[Opening Records section]

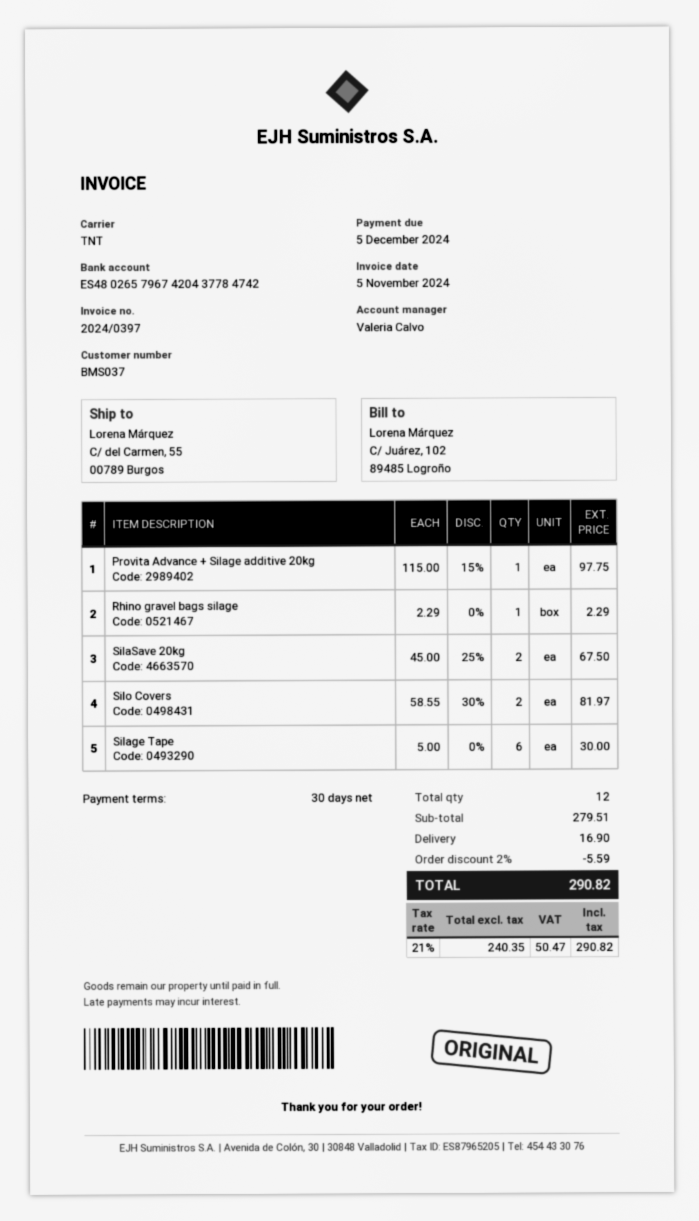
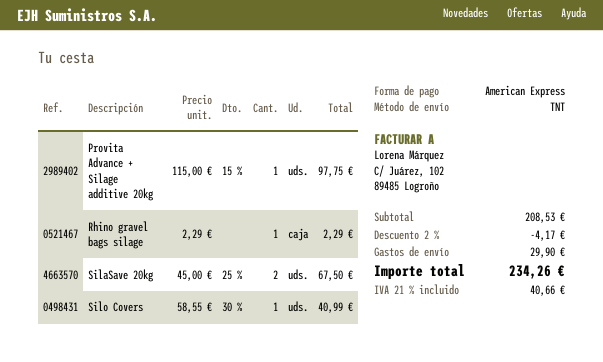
Silo Covers: 2 x 58.55 - 30% = 81.97 -> 1 x 58.55 - 30% = 40.99
Silage Tape: 6 x 5.00 = 30.00 -> none
subtotal: 279.51 -> 208.53
discount: 2% = 5.59 -> 2% = 4.17
shipping: 16.90 -> 29.90
tax: 21% = 50.47 -> 21% = 40.66
total: 290.82 -> 234.26

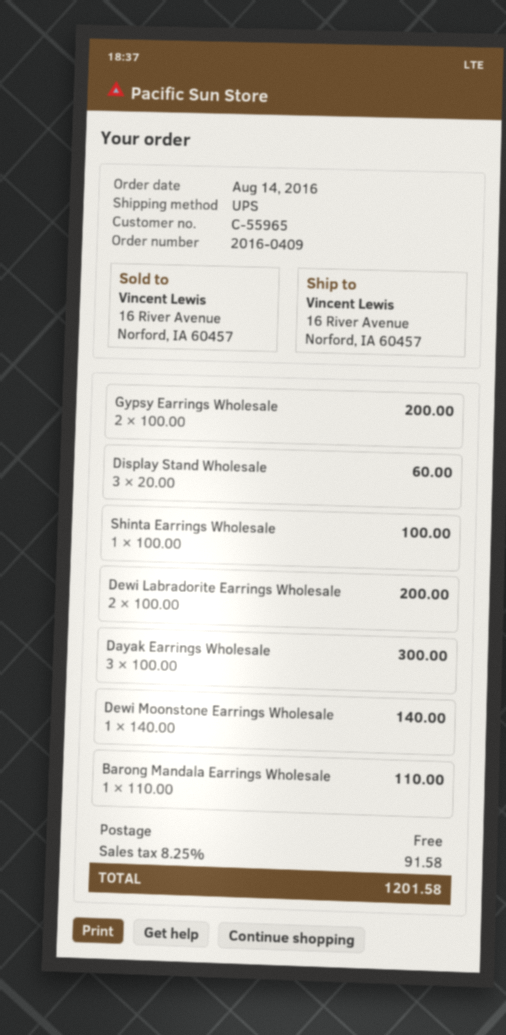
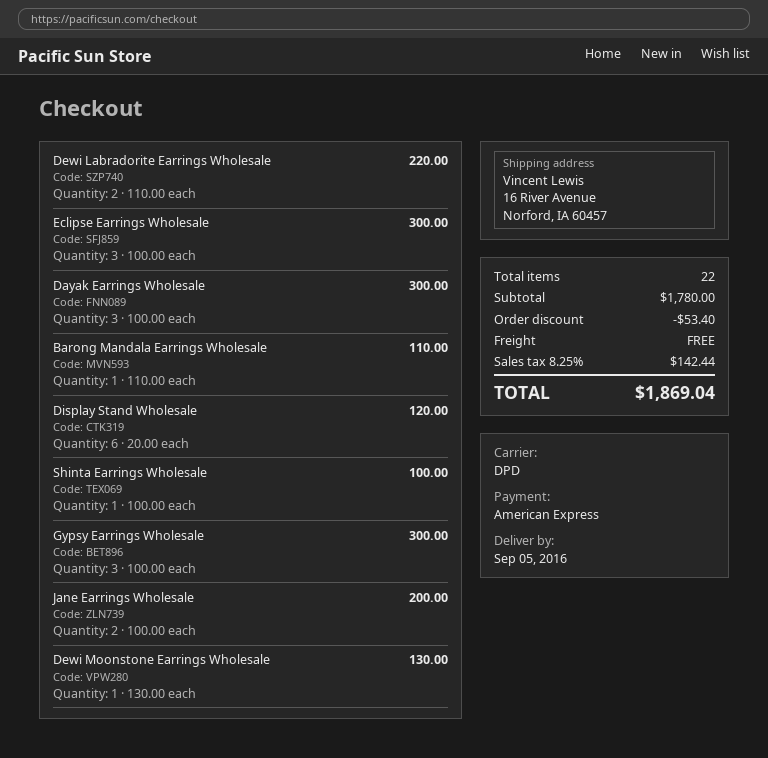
shipping method: UPS -> DPD
Gypsy Earrings Wholesale: 2 x 100.00 = 200.00 -> 3 x 100.00 = 300.00
Display Stand Wholesale: 3 x 20.00 = 60.00 -> 6 x 20.00 = 120.00
Dewi Labradorite Earrings Wholesale: 2 x 100.00 = 200.00 -> 2 x 110.00 = 220.00
Dewi Moonstone Earrings Wholesale: 1 x 140.00 = 140.00 -> 1 x 130.00 = 130.00
Eclipse Earrings Wholesale: none -> 3 x 100.00 = 300.00
Jane Earrings Wholesale: none -> 2 x 100.00 = 200.00
discount: none -> 53.40
tax: 8.25% = 91.58 -> 8.25% = 142.44
total: 1201.58 -> 1869.04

[Closing Records section]

__Assignment__
Using the entries above, say how many lines include the word "Wholesale", with no other output.

__Problem solution__
6